Screenshot and code edit data:
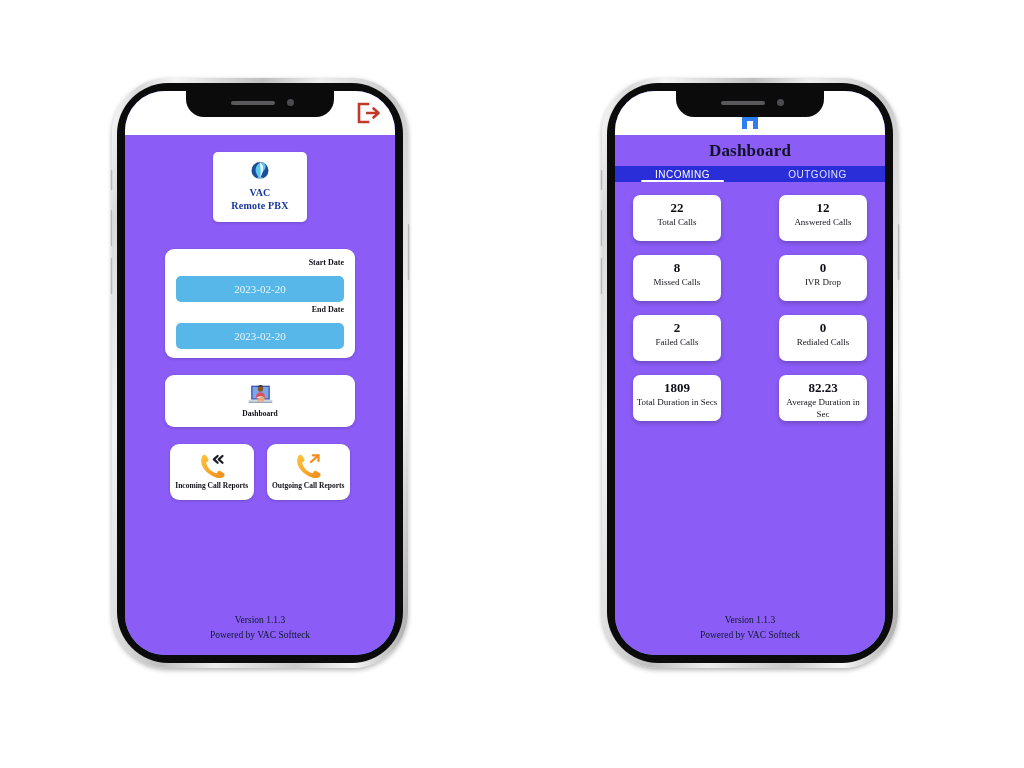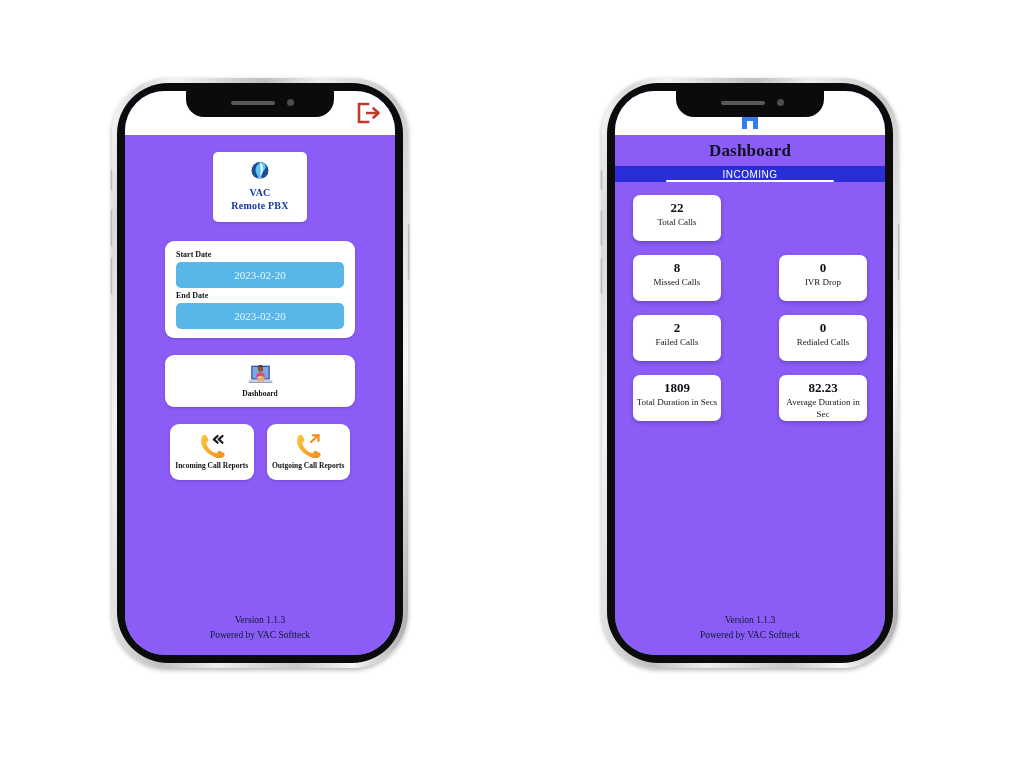"OUTGOING" div.tab { html: none -> <div> <span>OUTGOING</span> </div> }
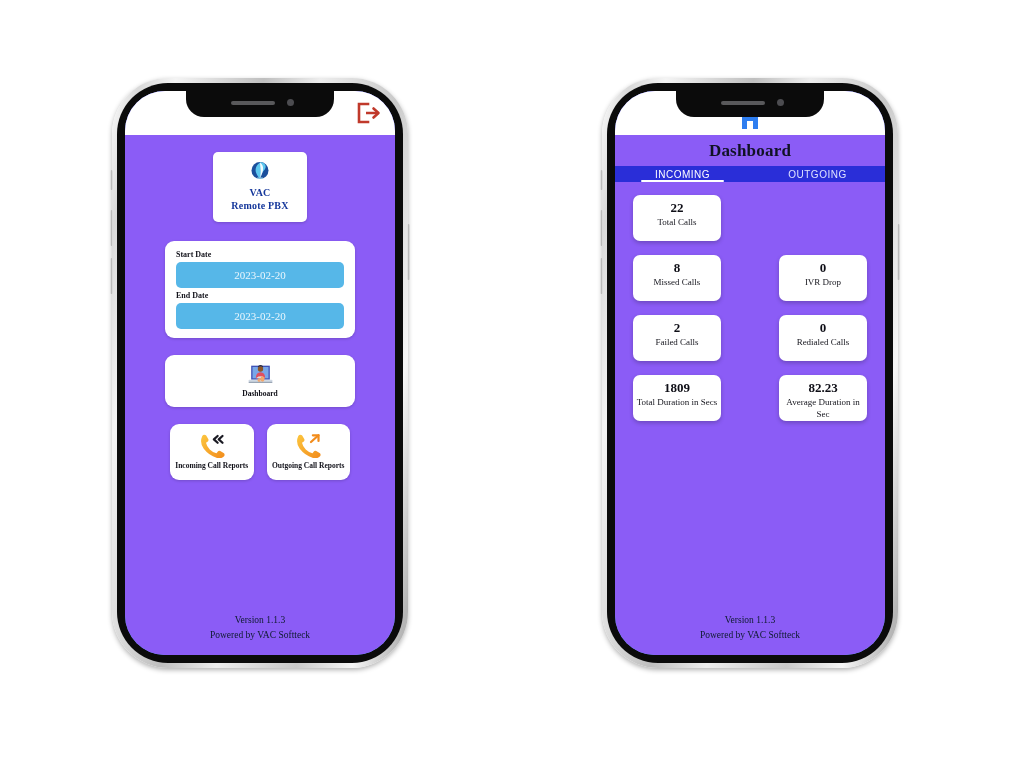"VAC" .brand-card { margin: 17px auto 4px -> 17px auto 12px }
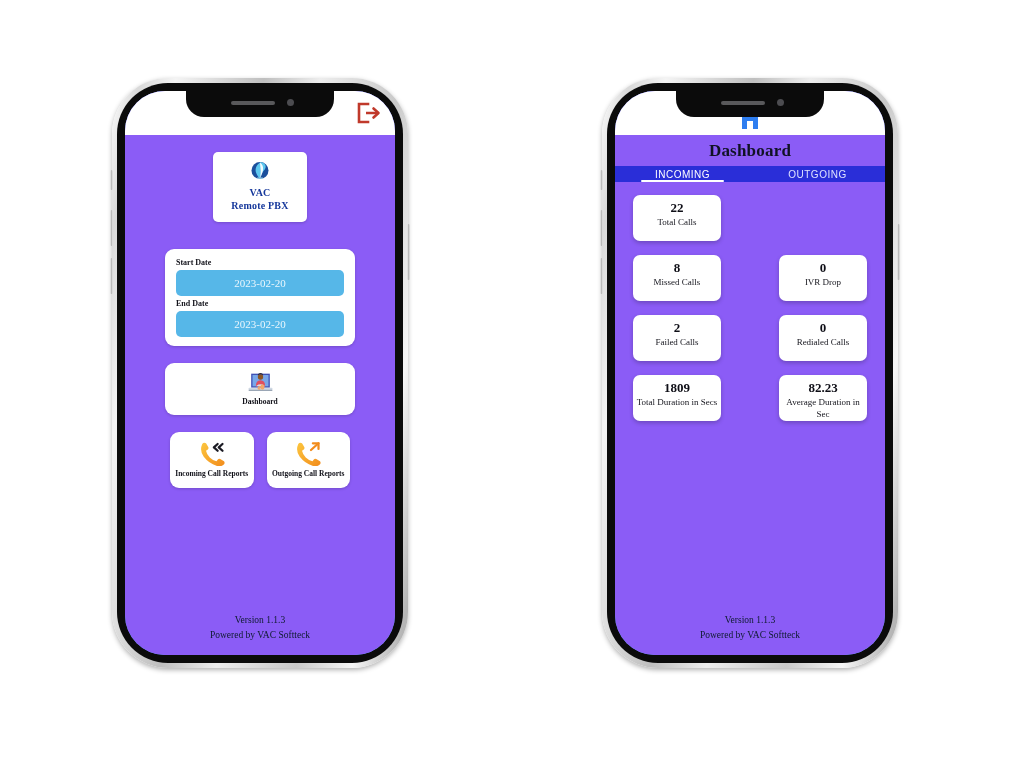"12" div.stat-card { html: none -> <div> <div>12</div> <div>Answered Calls</div> </div> }
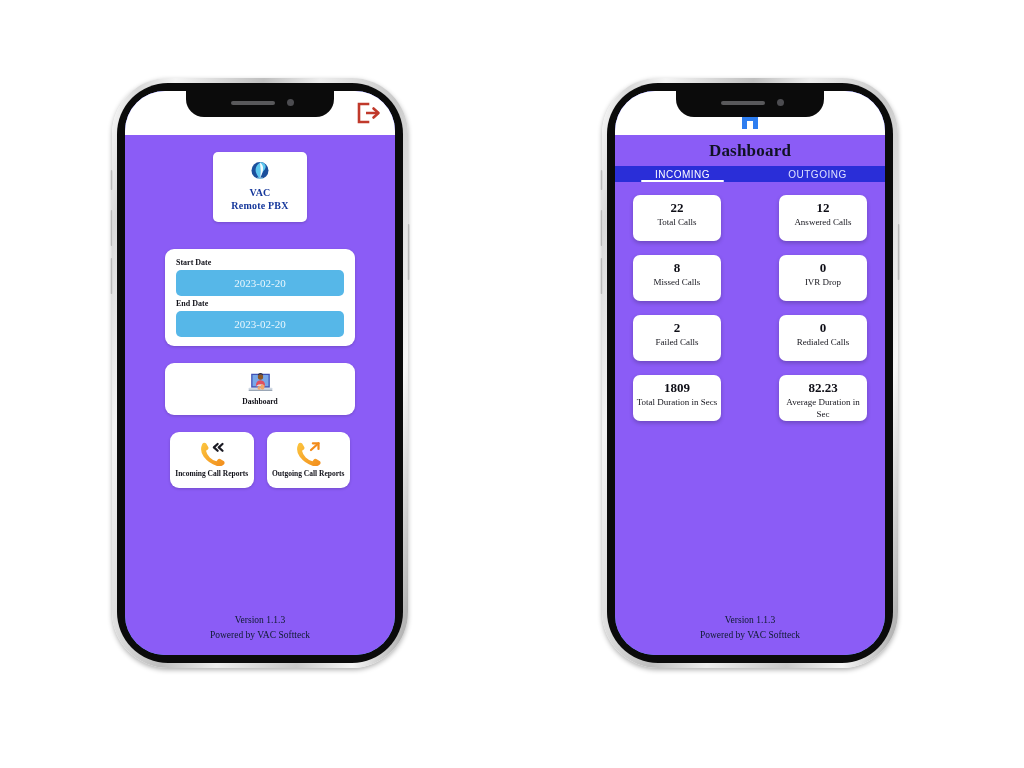"Start Date" .date-label { padding: 3px 0 3px -> 3px 0 9px; text-align: left -> right }
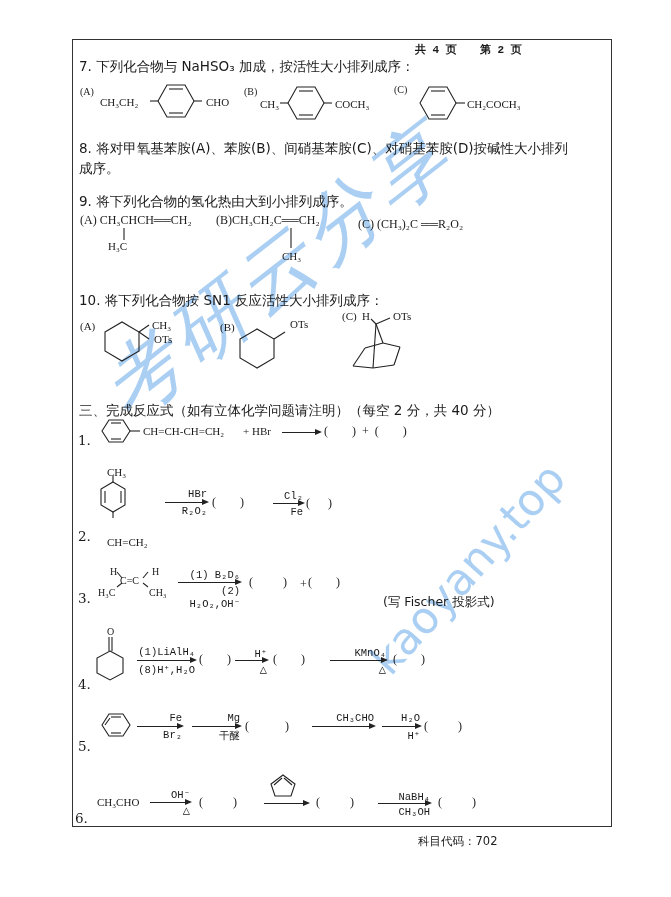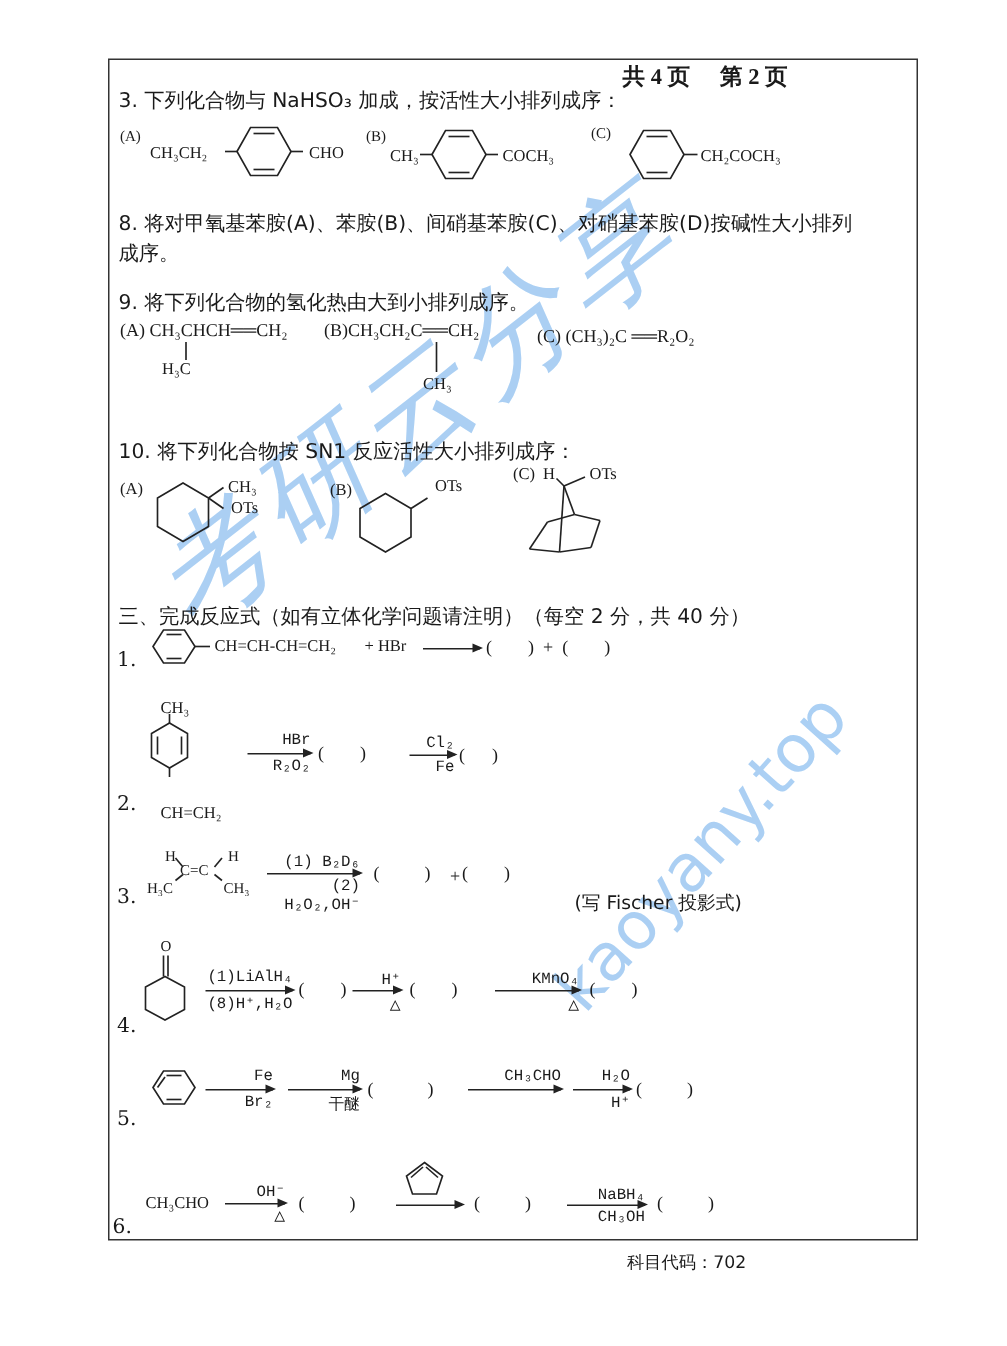"共 4 页" .hdr { font-family: Liberation Serif, serif -> Liberation Mono, monospace; font-size: 15px -> 11px }
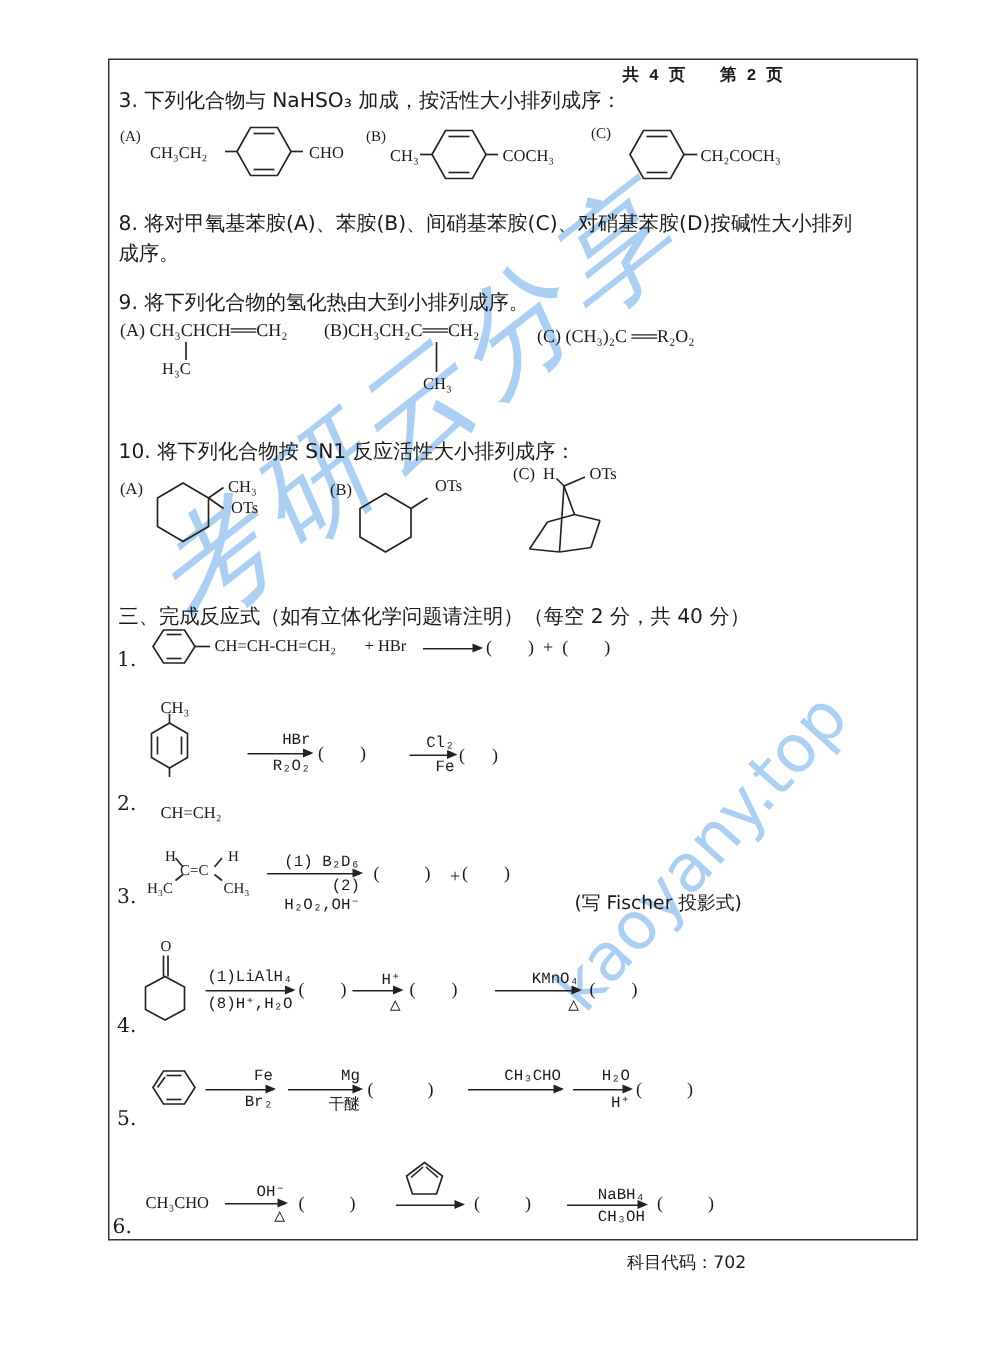"3. 下列化合物与 NaHSO₃ 加成，按活性大小排列成序：" div.abs { text: 3 -> 7 }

* Assignment: Line by line, transcribe the records exactly, omitting the images.

* Exercise result:
"OUTGOING" div.tab { html: none -> <div> <span>OUTGOING</span> </div> }
"VAC" .brand-card { margin: 17px auto 4px -> 17px auto 12px }
"12" div.stat-card { html: none -> <div> <div>12</div> <div>Answered Calls</div> </div> }
"Start Date" .date-label { padding: 3px 0 3px -> 3px 0 9px; text-align: left -> right }
"共 4 页" .hdr { font-family: Liberation Serif, serif -> Liberation Mono, monospace; font-size: 15px -> 11px }
"3. 下列化合物与 NaHSO₃ 加成，按活性大小排列成序：" div.abs { text: 3 -> 7 }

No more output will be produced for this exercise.